Nous dépassons des barrières de sécurité qui nous empêchent d’approcher de hautes montagnes, à quelques mètres. Encerclées de structures métalliques, elles laissent échapper de leurs entrailles des cris humains. Me reviennent en mémoire les fêtes foraines avec les attractions du genre manoir hanté, devant lesquelles je pouvais hésiter à entrer durant de longues minutes. Un ciel rose entoure cette improbable mise en scène et je m’attends presque à voir surgir des corbeaux, oiseaux de mauvais augure.
— Tout va bien ? me demande Lukas, l’air inquiet. Tu ne dis rien.
— Je suis seulement époustouflée par la multitude de divertissements, le réalisme et la beauté de chaque élément de ce casino. J’en prends plein les yeux !
L’éblouissant sourire avec lequel il me répond achève de me ramener à la réalité.
— Ne le dis pas trop fort, Adeline pourrait t’entendre et grossir encore du melon.
Il s’arrête un peu plus loin et échange quelques mots avec un employé qui s’écarte pour nous laisser passer.
Ce que j’ai pris pour un ciel rose n’est rien d’autre qu’un dôme sous lequel se cachent les manèges à sensation dont les wagons parcourent les rails et dans lesquels les visiteurs expriment fortement leur montée d’adrénaline.
Mes amis et moi observons le spectacle, interdits. Les enfants, eux, sont en extase.
— On peut choisir ce qu’on veut faire ? espère Killian, les yeux brillants d’excitation.
— Bien sûr. Non seulement vous pouvez choisir, mais vous pouvez essayer chaque attraction et recommencer autant que vous voulez, assure Lukas. Ils ferment à vingt et une heure le dimanche, normalement, mais j’ai négocié une soirée spéciale avec pass infini et fermeture à minuit. Profitons, n’attendons pas !
L’euphorie des jeunes est communicative et je prends autant de plaisir qu’eux à attendre qu’ils passent devant l’objectif pour les photographier ou démarrer des vidéos. Je veux qu’ils conservent un souvenir mémorable de leur séjour.

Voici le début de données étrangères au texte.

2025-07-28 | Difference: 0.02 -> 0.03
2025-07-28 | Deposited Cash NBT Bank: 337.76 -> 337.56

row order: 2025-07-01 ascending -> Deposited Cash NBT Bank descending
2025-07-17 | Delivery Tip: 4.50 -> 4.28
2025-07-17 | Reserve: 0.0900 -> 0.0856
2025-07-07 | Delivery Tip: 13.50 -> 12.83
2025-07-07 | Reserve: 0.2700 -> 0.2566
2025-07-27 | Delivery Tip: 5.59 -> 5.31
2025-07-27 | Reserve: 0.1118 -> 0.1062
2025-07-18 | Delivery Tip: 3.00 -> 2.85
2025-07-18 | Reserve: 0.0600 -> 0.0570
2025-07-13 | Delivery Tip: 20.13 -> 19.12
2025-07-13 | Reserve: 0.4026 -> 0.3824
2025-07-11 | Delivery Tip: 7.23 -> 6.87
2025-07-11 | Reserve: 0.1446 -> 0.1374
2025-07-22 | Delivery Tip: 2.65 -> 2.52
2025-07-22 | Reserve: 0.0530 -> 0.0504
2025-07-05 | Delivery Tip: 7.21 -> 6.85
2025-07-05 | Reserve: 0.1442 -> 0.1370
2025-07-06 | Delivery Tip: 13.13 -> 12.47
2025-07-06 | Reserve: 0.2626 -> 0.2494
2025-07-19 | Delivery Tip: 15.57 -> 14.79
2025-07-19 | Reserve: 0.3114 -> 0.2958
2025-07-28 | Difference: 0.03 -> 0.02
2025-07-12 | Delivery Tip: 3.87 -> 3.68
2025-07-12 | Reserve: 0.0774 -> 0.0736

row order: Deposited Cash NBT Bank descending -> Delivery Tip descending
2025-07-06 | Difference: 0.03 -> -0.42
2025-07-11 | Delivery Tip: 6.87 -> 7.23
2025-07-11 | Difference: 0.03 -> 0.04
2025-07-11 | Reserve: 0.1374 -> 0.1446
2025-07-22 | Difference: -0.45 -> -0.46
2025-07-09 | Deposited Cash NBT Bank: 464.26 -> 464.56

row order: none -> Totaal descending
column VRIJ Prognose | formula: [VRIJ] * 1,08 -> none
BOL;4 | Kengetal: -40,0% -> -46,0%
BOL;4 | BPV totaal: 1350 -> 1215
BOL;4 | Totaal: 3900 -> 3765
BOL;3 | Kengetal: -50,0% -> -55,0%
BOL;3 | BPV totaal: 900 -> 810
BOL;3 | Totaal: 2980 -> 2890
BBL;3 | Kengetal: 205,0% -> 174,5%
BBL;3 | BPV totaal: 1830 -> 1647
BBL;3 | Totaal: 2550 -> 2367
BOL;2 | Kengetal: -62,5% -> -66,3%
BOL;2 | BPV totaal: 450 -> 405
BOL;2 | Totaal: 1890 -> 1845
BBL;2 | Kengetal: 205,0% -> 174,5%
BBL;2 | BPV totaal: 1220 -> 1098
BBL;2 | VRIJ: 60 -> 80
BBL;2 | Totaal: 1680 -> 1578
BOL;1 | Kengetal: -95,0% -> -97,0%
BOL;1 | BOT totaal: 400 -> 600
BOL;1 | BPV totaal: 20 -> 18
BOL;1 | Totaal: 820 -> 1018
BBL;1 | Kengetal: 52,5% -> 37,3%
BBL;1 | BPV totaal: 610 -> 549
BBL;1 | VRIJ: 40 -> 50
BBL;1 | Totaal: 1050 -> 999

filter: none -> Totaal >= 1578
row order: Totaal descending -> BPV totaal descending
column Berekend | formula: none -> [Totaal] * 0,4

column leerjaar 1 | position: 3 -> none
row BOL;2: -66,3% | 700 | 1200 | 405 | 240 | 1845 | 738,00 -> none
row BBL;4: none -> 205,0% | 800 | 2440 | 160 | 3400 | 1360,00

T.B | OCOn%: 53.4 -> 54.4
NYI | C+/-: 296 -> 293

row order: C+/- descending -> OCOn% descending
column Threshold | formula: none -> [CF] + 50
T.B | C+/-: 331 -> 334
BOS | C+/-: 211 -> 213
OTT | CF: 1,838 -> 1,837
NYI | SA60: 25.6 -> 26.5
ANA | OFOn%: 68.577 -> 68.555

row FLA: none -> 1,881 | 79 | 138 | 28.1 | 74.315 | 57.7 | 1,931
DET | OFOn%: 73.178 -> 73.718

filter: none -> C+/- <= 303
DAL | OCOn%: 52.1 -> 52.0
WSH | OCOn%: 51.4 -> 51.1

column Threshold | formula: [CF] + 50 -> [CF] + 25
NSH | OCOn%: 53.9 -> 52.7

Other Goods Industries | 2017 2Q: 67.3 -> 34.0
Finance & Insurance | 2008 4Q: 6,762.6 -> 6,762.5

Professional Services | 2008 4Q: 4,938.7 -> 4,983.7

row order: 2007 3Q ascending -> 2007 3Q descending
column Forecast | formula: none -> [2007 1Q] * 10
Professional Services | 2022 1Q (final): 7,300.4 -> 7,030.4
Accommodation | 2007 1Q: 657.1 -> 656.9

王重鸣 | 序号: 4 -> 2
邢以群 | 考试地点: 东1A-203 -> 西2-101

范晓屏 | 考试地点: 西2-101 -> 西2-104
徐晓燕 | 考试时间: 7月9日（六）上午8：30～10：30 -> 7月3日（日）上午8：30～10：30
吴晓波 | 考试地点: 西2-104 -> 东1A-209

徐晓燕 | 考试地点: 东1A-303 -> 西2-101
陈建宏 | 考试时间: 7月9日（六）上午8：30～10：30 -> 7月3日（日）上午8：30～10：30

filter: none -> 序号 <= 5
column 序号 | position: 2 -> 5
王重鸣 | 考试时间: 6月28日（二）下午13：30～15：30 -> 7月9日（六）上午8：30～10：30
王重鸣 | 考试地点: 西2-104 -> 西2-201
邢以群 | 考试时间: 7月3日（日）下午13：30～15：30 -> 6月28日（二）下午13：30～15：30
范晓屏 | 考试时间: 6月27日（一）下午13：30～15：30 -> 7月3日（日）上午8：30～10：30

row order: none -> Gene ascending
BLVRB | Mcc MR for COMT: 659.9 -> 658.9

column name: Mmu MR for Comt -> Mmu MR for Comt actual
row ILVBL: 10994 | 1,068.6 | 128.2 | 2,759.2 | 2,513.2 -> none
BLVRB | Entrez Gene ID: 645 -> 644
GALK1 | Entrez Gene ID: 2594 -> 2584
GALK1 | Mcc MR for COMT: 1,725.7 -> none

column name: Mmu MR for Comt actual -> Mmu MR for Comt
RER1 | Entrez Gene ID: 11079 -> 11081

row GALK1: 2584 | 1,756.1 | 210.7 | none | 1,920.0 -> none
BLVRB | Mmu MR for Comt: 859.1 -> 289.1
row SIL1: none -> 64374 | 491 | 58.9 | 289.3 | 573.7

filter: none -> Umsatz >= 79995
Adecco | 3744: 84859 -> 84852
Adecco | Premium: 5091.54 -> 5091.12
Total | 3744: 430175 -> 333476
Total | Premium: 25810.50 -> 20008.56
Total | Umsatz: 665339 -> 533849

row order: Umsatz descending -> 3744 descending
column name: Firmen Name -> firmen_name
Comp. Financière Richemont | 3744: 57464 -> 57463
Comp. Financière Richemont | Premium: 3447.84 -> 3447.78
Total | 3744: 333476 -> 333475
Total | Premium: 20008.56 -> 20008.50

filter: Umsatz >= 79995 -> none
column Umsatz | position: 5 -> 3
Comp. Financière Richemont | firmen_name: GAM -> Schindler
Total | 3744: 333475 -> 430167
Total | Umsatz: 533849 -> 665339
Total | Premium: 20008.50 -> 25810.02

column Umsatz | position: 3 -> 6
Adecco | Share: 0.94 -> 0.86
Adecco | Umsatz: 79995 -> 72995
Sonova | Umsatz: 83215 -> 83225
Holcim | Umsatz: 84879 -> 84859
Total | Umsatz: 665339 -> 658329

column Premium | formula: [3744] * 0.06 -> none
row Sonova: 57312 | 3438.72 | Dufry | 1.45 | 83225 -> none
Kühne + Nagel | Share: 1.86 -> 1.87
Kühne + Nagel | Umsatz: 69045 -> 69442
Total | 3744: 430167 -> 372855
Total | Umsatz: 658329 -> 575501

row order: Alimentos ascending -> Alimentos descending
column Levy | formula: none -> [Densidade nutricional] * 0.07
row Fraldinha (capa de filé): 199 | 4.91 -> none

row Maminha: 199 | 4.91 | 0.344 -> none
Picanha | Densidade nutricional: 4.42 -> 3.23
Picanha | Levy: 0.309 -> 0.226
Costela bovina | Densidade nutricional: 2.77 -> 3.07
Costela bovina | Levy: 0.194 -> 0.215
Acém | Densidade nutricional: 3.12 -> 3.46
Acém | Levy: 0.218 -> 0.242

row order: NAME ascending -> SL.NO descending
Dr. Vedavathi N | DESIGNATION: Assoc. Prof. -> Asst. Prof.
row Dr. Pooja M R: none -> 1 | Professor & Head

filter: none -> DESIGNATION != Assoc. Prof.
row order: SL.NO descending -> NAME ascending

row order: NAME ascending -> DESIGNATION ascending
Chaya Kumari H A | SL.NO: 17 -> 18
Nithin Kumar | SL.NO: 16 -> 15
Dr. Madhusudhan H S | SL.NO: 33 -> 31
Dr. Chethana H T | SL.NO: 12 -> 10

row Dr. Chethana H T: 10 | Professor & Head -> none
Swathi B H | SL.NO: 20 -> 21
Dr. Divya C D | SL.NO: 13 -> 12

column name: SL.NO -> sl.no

— Lukas, love, j’aimerai bien faire le tour du parc à bord du Canyon Blaster, mais il m’impressionne toujours autant, geint perruque blonde. Tu veux bien m’accompagner et être mon voisin de nacelle, s’il te plaît ?
Il fronce les sourcils alors qu’elle s’agrippe à son bras, celui auquel je ne suis pas moi-même accrochée.
— Comme avant, murmure-t-elle encore assez fort pour que je l’entende.
Elle accompagne sa supplication d’une mimique implorante, à laquelle Sir Sullivan répond par un sourire contrit, avant de se montrer impitoyable :
— Dans ce cas, tu devrais plutôt attendre devant. Tu pourrais même nous prendre en photo, qu’en penses-tu ?
Je me détourne pour cacher l’éclat de rire qui menace d’exploser, si bien qu’au moment où Lukas m’invite à approcher du train, j’aperçois le dos de la sorcière, plus loin.
Les enfants et nos amis nous ont suivis. Nous laissons passer des touristes asiatiques afin de réunir notre groupe dans le même train. Hélas, Lukas veut encore patienter jusqu’au prochain voyage pour profiter des premières places, tout devant.